(Image comparison data)
===

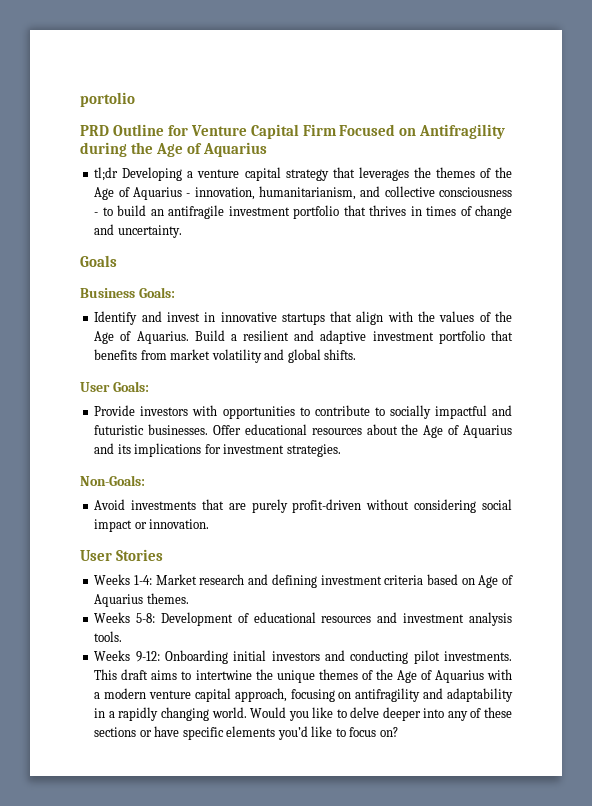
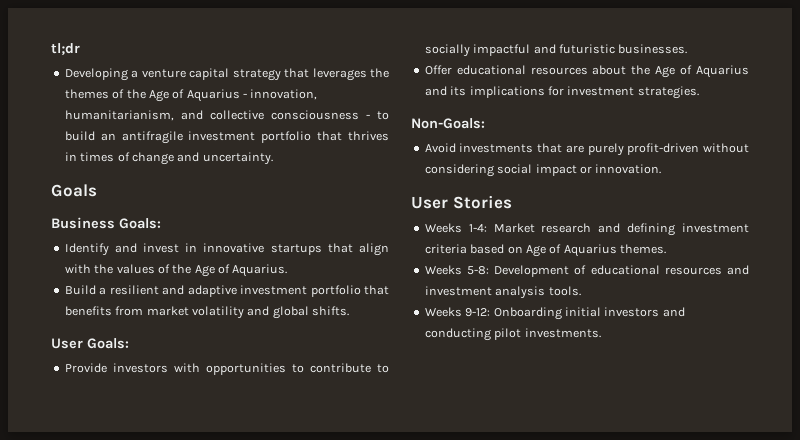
- portolio
- PRD Outline for Venture Capital Firm Focused on Antifragility during the Age of Aquarius
- tl;dr Developing a venture capital strategy that leverages the themes of the Age of Aquarius - innovation, humanitarianism, and collective consciousness - to build an antifragile investment portfolio that thrives in times of change and uncertainty.
+ tl;dr
+ Developing a venture capital strategy that leverages the themes of the Age of Aquarius - innovation, humanitarianism, and collective consciousness - to build an antifragile investment portfolio that thrives in times of change and uncertainty.
- Identify and invest in innovative startups that align with the values of the Age of Aquarius. Build a resilient and adaptive investment portfolio that benefits from market volatility and global shifts.
+ Identify and invest in innovative startups that align with the values of the Age of Aquarius.
+ Build a resilient and adaptive investment portfolio that benefits from market volatility and global shifts.
- Provide investors with opportunities to contribute to socially impactful and futuristic businesses. Offer educational resources about the Age of Aquarius and its implications for investment strategies.
+ Provide investors with opportunities to contribute to socially impactful and futuristic businesses.
+ Offer educational resources about the Age of Aquarius and its implications for investment strategies.
- This draft aims to intertwine the unique themes of the Age of Aquarius with a modern venture capital approach, focusing on antifragility and adaptability in a rapidly changing world. Would you like to delve deeper into any of these sections or have specific elements you’d like to focus on?

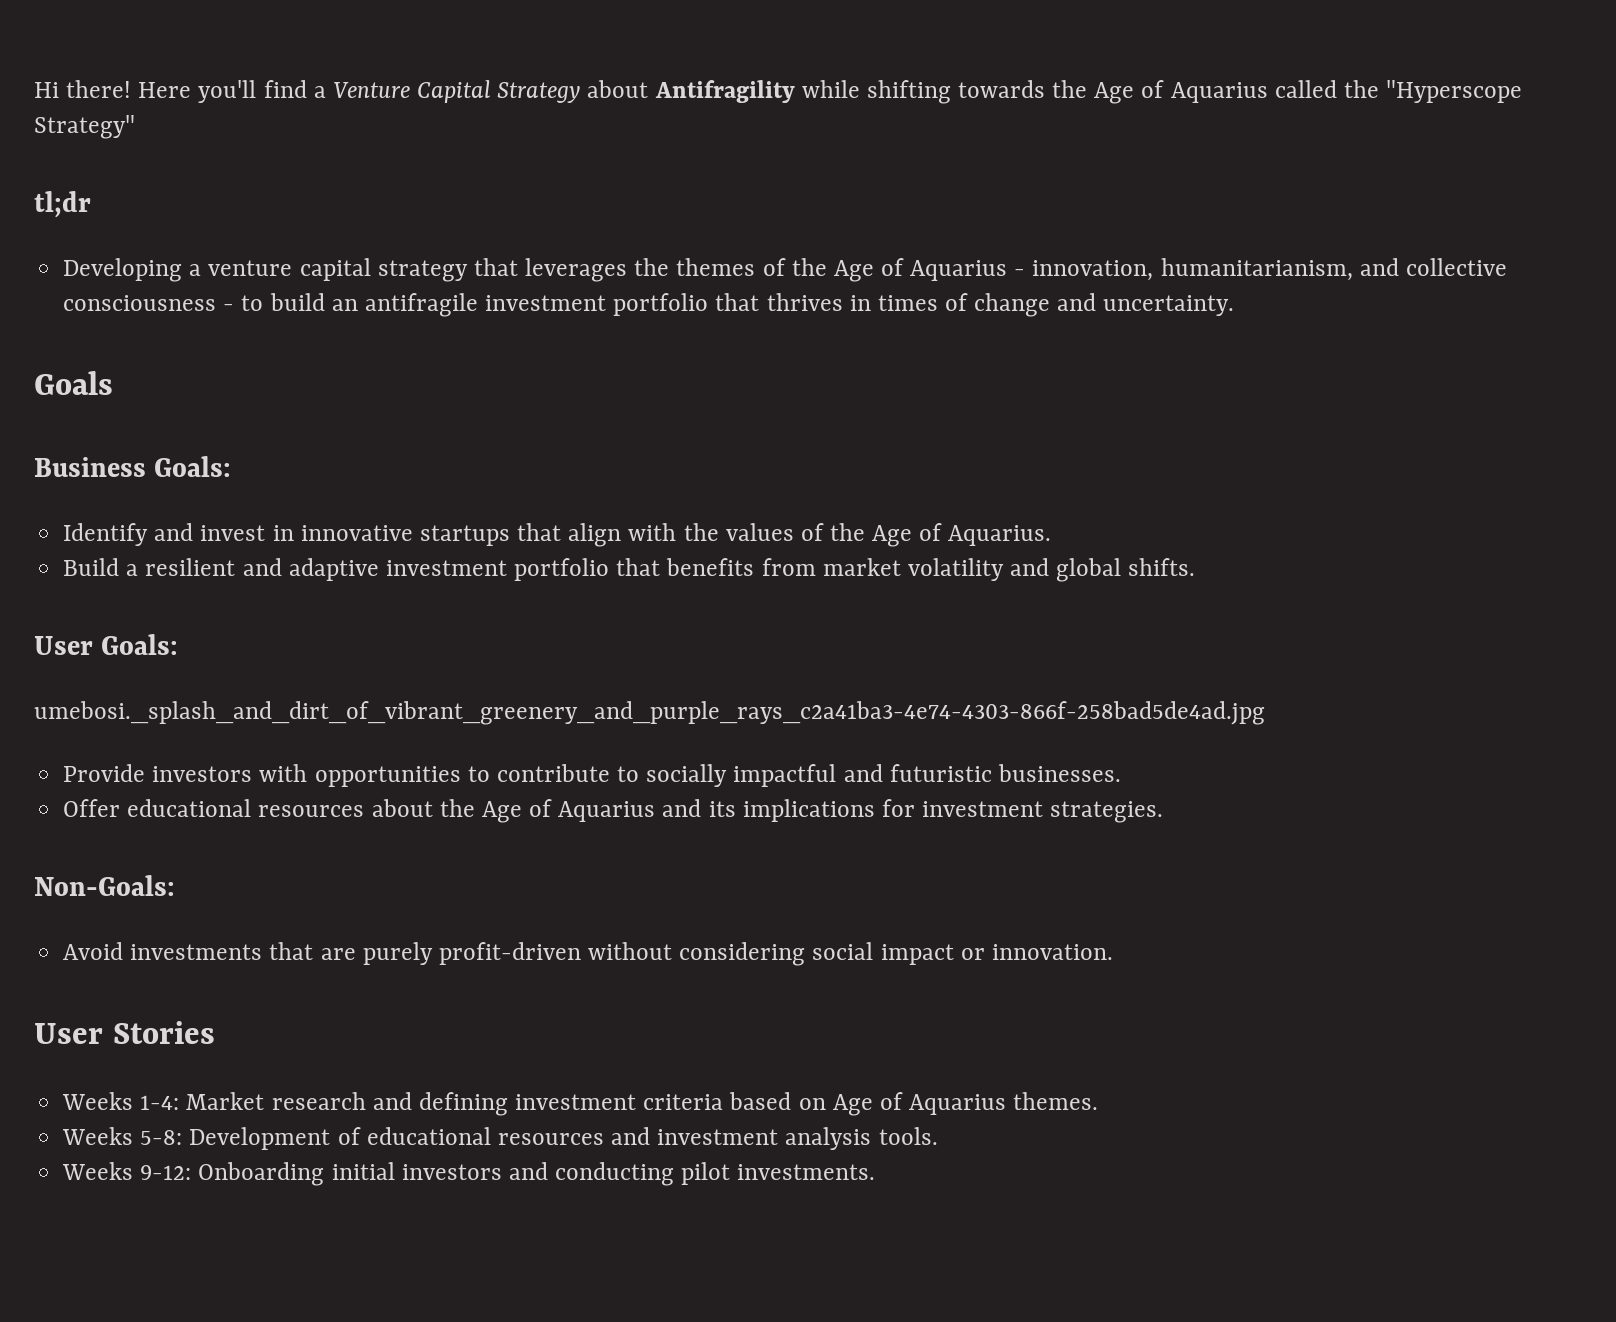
+ Hi there! Here you'll find a Venture Capital Strategy about Antifragility while shifting towards the Age of Aquarius called the "Hyperscope Strategy"
+ umebosi._splash_and_dirt_of_vibrant_greenery_and_purple_rays_c2a41ba3-4e74-4303-866f-258bad5de4ad.jpg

===

> WORK REQUIRED
Nothing but the lines from the line containing "- Identify and" through the last line of the records above should be written out, exactly and without the pictures.

> YOUR RESPONSE
- Identify and invest in innovative startups that align with the values of the Age of Aquarius. Build a resilient and adaptive investment portfolio that benefits from market volatility and global shifts.
+ Identify and invest in innovative startups that align with the values of the Age of Aquarius.
+ Build a resilient and adaptive investment portfolio that benefits from market volatility and global shifts.
- Provide investors with opportunities to contribute to socially impactful and futuristic businesses. Offer educational resources about the Age of Aquarius and its implications for investment strategies.
+ Provide investors with opportunities to contribute to socially impactful and futuristic businesses.
+ Offer educational resources about the Age of Aquarius and its implications for investment strategies.
- This draft aims to intertwine the unique themes of the Age of Aquarius with a modern venture capital approach, focusing on antifragility and adaptability in a rapidly changing world. Would you like to delve deeper into any of these sections or have specific elements you’d like to focus on?

+ Hi there! Here you'll find a Venture Capital Strategy about Antifragility while shifting towards the Age of Aquarius called the "Hyperscope Strategy"
+ umebosi._splash_and_dirt_of_vibrant_greenery_and_purple_rays_c2a41ba3-4e74-4303-866f-258bad5de4ad.jpg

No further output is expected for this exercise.